In Brussels, German Foreign Minister Joschka Fischer warned Iran it faces "serious" consequences unless it fulfills a pledge to stop uranium enrichment, which produces fuel for civilian reactors but also the explosive core for atomic bombs.
His French counterpart Michel Barnier confirmed that Britain, France and Germany -- who have spearheaded Europe's diplomatic offensive over Iran -- were circulating a draft resolution at the UN's nuclear watchdog, the International Atomic Energy Agency (IAEA), which opened a meeting in Vienna Monday.
The draft was still being negotiated in Vienna, diplomats said however, and was not ready to submit to the IAEA board of governors, which would decide on eventual action, with the United States pushing for a harder line against Iran.
Barnier did not rule out that the IAEA would bring Iran before the UN Security Council if Tehran refused to cooperate, as the United States has been urging, but expressed hope that a political solution was possible.
"Our three countries are today proposing a draft resolution in Vienna which calls on the IAEA director general to make an objective and impartial assessment of Iran's nuclear program by November to clarify matters," he said.

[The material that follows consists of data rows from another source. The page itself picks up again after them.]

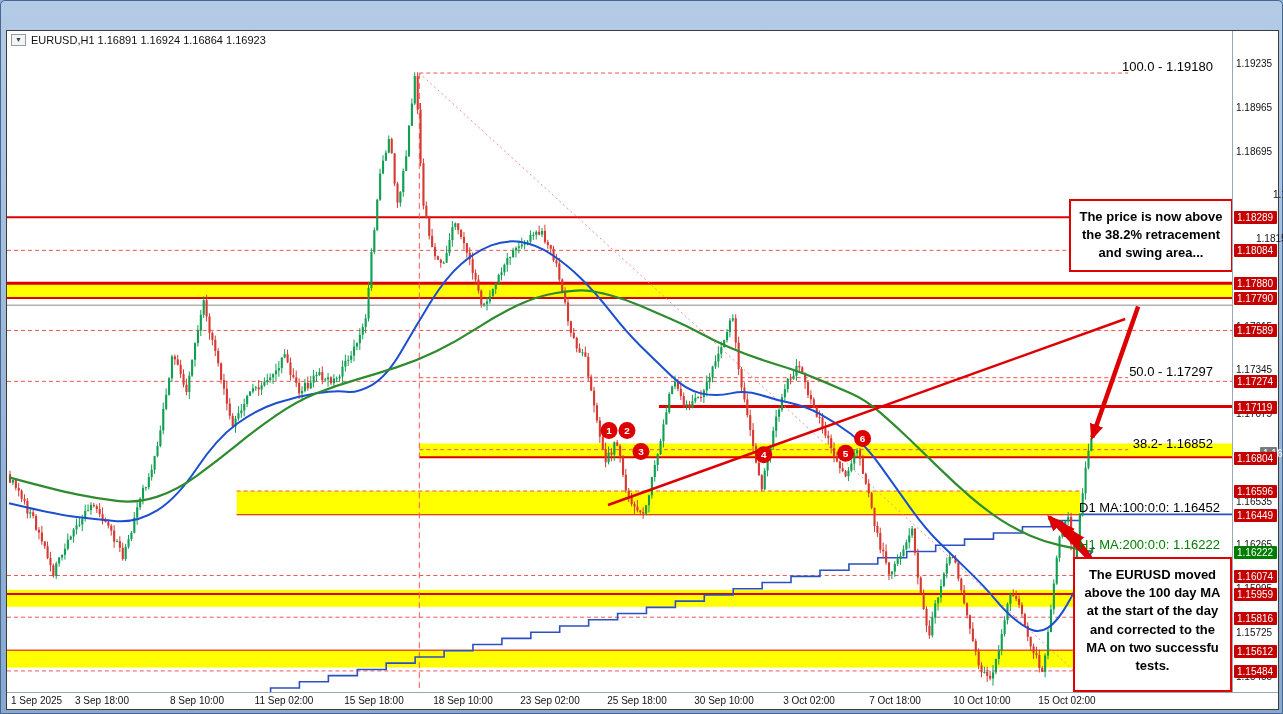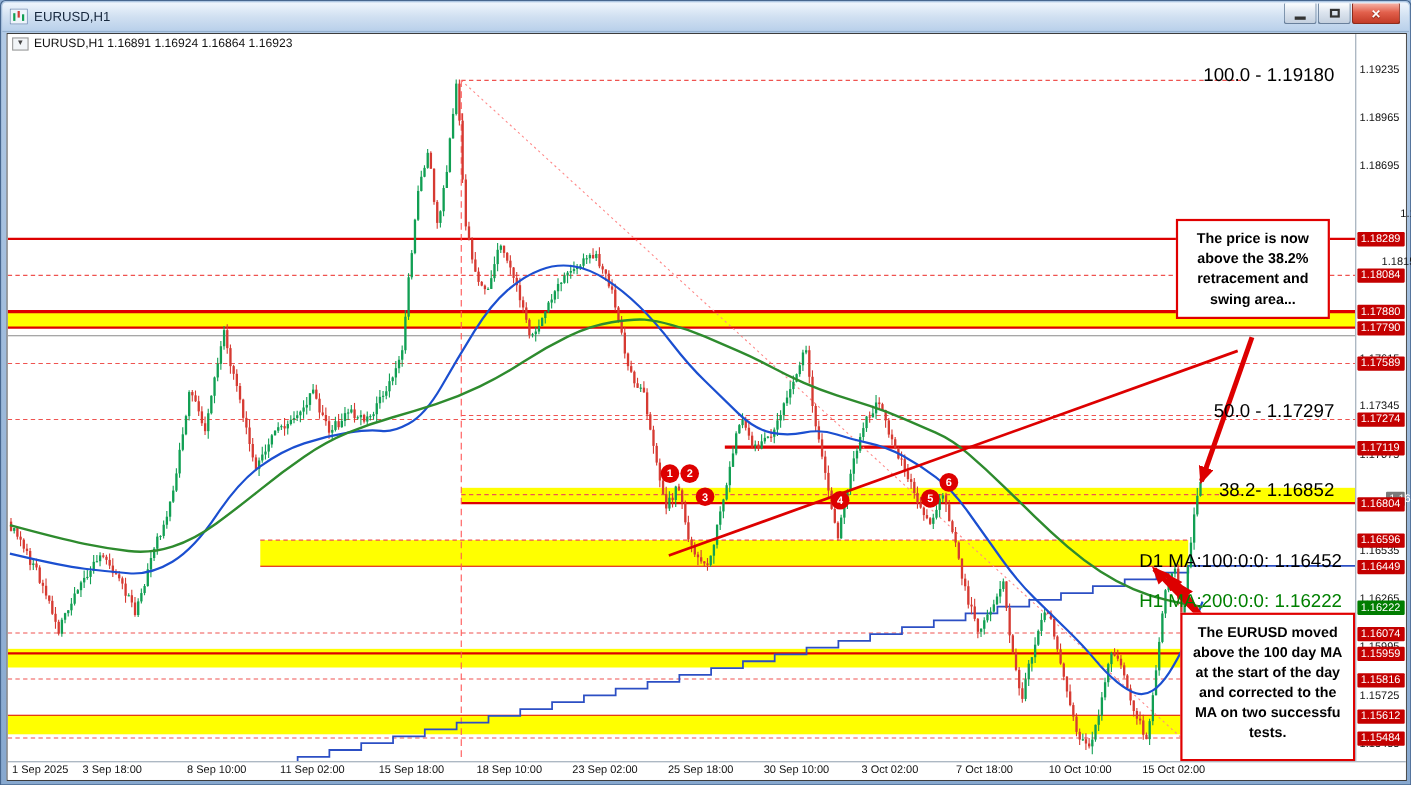--- a/index.html
+++ b/index.html
@@ -42,26 +42,6 @@
 <body>
 
 <div class="window">
-  <div class="titlebar">
-    <svg class="app-icon" viewBox="0 0 16 14">
-      <rect x="0" y="0" width="16" height="14" fill="#eef4fb" stroke="#4a6c9b"></rect>
-      <rect x="3" y="4" width="2" height="7" fill="#119f53"></rect>
-      <rect x="7" y="2" width="2" height="6" fill="#d63a32"></rect>
-      <rect x="11" y="5" width="2" height="6" fill="#119f53"></rect>
-    </svg>
-    <span class="title">EURUSD,H1</span>
-    <div class="win-buttons">
-      <div class="wbtn">
-          <div class="bar"></div>
-        </div>
-      <div class="wbtn">
-          <div class="box"></div>
-        </div>
-      <div class="wbtn close">
-          <span>×</span>
-        </div>
-    </div>
-  </div>
 
   <div class="chart-wrap">
     <div class="plot">

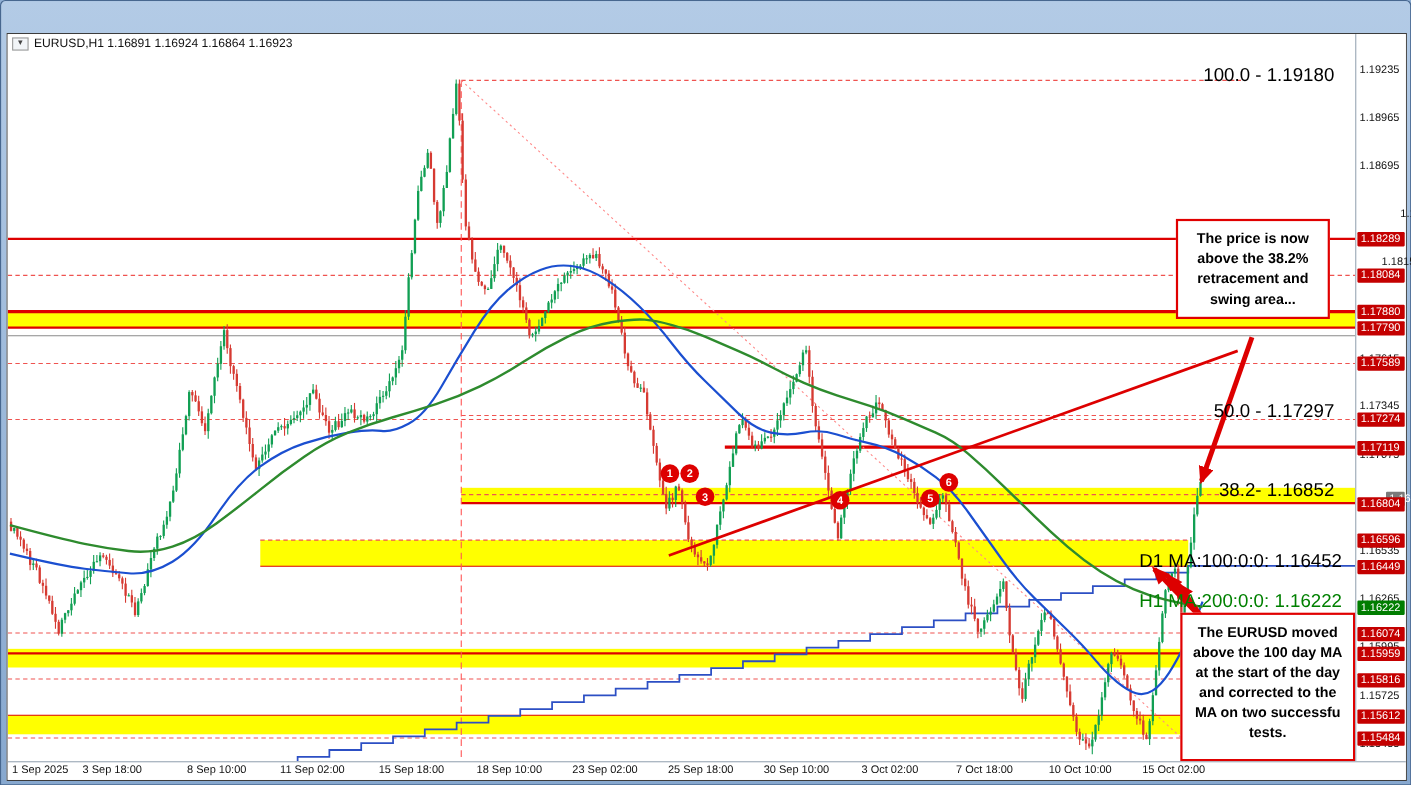--- a/index.html
+++ b/index.html
@@ -21,7 +21,7 @@
   .plot svg{position:absolute;left:0;top:0;width:100%;height:100%}
   .ohlc-header{position:absolute;left:4px;top:3px;display:flex;align-items:center;gap:5px;font-size:11px;color:#111;z-index:3}
   .dd-btn{font-size:7px;color:#444;border:1px solid #9a9a9a;background:#f2f5f8;padding:1px 3px;line-height:1.2;cursor:pointer}
-  .fib-label,.ma-label{position:absolute;font-size:17px;white-space:nowrap;color:#000;z-index:2}
+  .fib-label,.ma-label{position:absolute;font-size:13px;white-space:nowrap;color:#000;z-index:2}
   .fib-label{right:19px}
   .ma-label{right:12px}
   .ma-label.green{color:#008000}

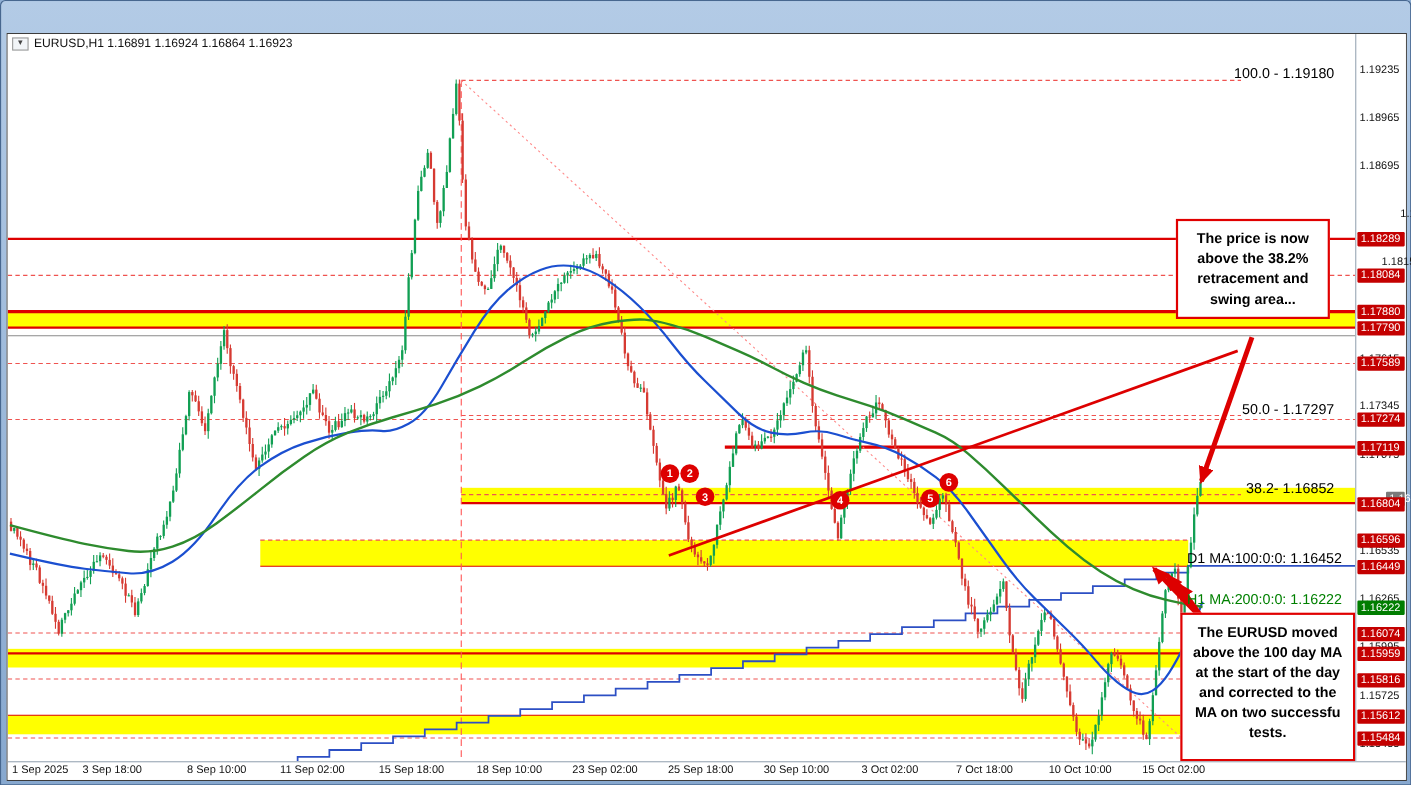--- a/index.html
+++ b/index.html
@@ -27,7 +27,7 @@
   .ma-label.green{color:#008000}
   .callout{position:absolute;background:#fff;border:2px solid #e00000;color:#000;font-weight:bold;font-size:13px;
     text-align:center;padding:7px 4px;line-height:1.4;z-index:4}
-  .callout-top{left:1062px;top:168px;width:140px}
+  .callout-top{left:1062px;top:168px;width:164px}
   .callout-bottom{left:1066px;top:526px;width:159px;bottom:0}
   .yaxis{position:absolute;top:0;right:0;width:46px;bottom:17px;background:#fff;border-left:1px solid #9aa7b5;font-size:10px}
   .ytick{position:absolute;left:3px;color:#111;white-space:nowrap}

"At that time we will have various choices before us: either our concerns remain and we will have the option of sending the case to the UN Security Council. Or -- and it is what we hope, what I hope -- Iran will show it can be trusted and the affair can be defused in Vienna," he said.
The United States says Iran is secretly developing nuclear arms, in defiance of the international community, and should be taken before the UN Security Council for punishing sanctions. Diplomats said it wants a "trigger mechanism" in the resolution that would make this automatic if Iran failed to cooperate.
In Vienna, a senior Iranian official told AFP that Iran is ready to resume enriching uranium within a few months although no decision has been reached in Tehran, in the clearest sign yet that Iran will end the year-old enrichment suspension that was to still worries about its nuclear ambitions.
"Iran should be able to start enrichment activities within a few months but high-level decision makers still have not yet decided about the timing," Hossein Mousavian, head of the Islamic republic's delegation to the IAEA meeting, said.
Mousavian said that Iran has reached self-sufficiency in centrifuge technology, the key to enriching uranium.
Centrifuges are used to spin a uranium gas in order to refine highly enriched uranium.
"Yes we are self-sufficient in centrifuges," Mousavian said.
Mousavian said a year-long suspension of uranium enrichment coupled with Iran's signing an additional protocol to allow wider IAEA inspections and giving IAEA inspectors "full access" to Iranian facilities was "enough for confidence-building."
"This can not continue for a very long time," he said about the suspension, adding that this was especially true since Iran is allowed to enrich uranium under the terms of the nuclear Non-Proliferation Treaty (NPT).
He said Iran was disappointed that Britain, France and Germany, with whom it signed the October agreement for suspension and increased Iranian cooperation with the IAEA, had not lived up to their promises to have the IAEA's investigation of Iran wrapped up by last June and to provide transfers of peaceful nuclear technology in exchange for Iran's cooperation.
But Mousavian said Iran was now negotiating with the European Union on "a wide-range of issues related to security, peace and stability in the whole region of the Persian Gulf, Caucasus, Central Asia and Middle East" and that progress in these talks "would have an effect on the timing of starting enrichment."
Iran seeks the elimination of weapons of mass destruction from the Middle East as well as trade and technology transfers, Mousavian said.